Он с трудом снял с её пальца простое золотое кольцо, которое она носила как символ их «сделки», и надел новое. Оно сидело идеально.
Он поднялся и поцеловал её. Это был не быстрый, формальный поцелуй. Это был медленный, глубокий, полный благодарности, обета и той самой надежды поцелуй. В нём было всё их прошлое — боль, страх, ярость — и всё их будущее, которое они только что начали строить.
Когда они разъединились, раздался громкий, счастливый вздох. Джисон всхлипывал, уткнувшись в плечо Минхо. Феликс улыбался, а по щеке Хёнджина катилась одна-единственная, брутальная слеза. Чанбин смотрел на них с лёгкой грустью, но без боли. Сынмин что-то быстро печатал на своём планшете, вероятно, фиксируя «эмоциональный всплеск высокой интенсивности».

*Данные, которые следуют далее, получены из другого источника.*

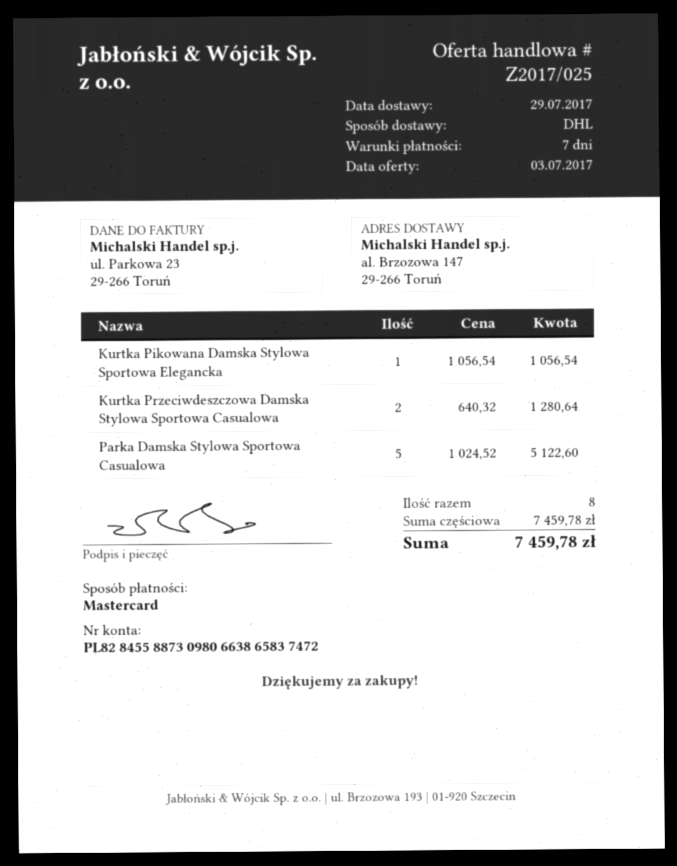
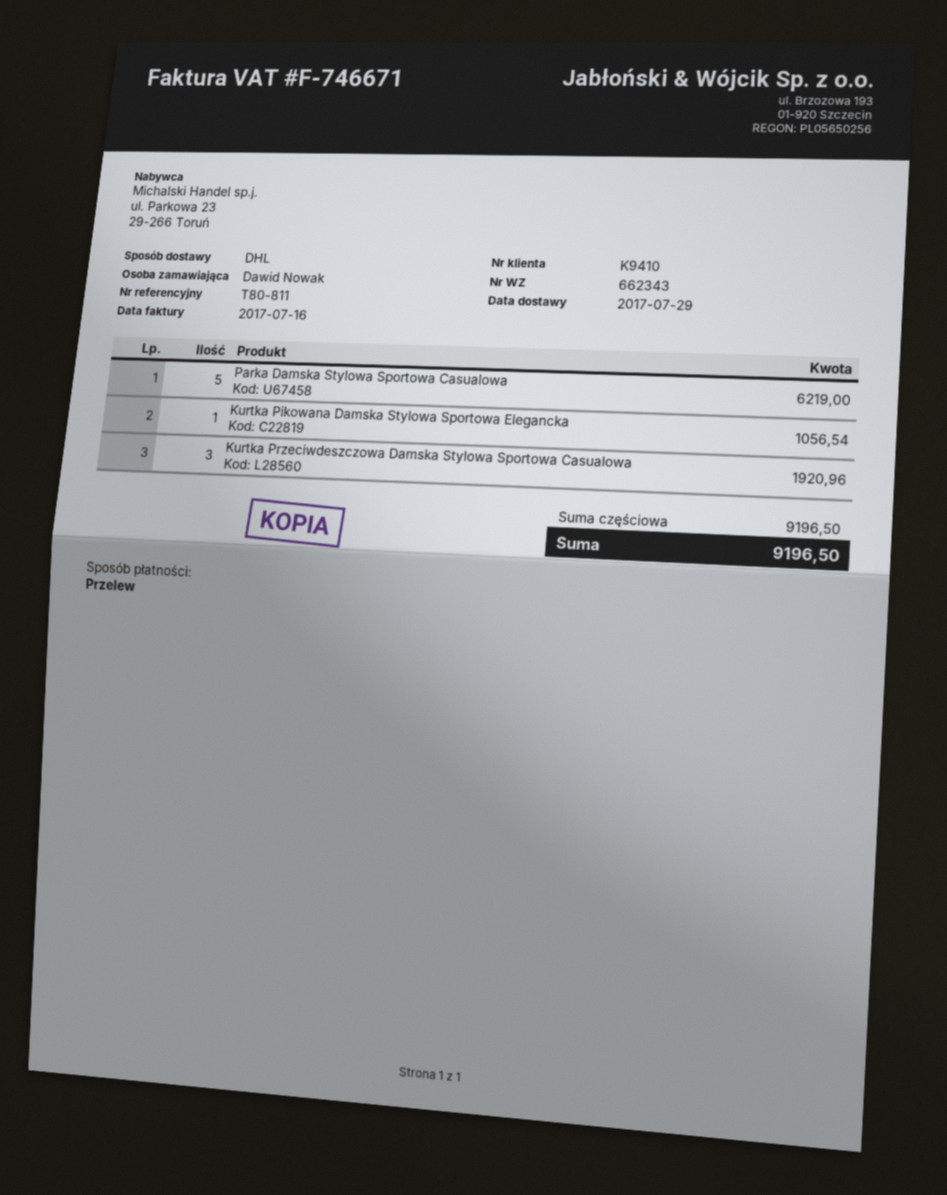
payment method: Mastercard -> bank transfer
Kurtka Przeciwdeszczowa Damska Stylowa Sportowa Casualowa: 2 for 1280.64 -> 3 for 1920.96
Parka Damska Stylowa Sportowa Casualowa: 5 for 5122.60 -> 5 for 6219.00
subtotal: 7459.78 -> 9196.50
total: 7459.78 -> 9196.50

Чан обнял Соён и прижался лбом к её виску, глядя на спящую между ними дочь. В этот момент он чувствовал себя не королём преступного мира. Он чувствовал себя мужем. Отцом. Хранителем этого маленького, хрупкого счастья. И это было сильнее любой власти.
Их семья — странная, broken, собранная из осколков — стояла вокруг них. И каждый в этой комнате понимал, что что-то изменилось навсегда. Закрылась одна глава. Началась другая. И в её начале стояло имя — Юри. Их новое начало. Их хрупкая, бесценная вселенная.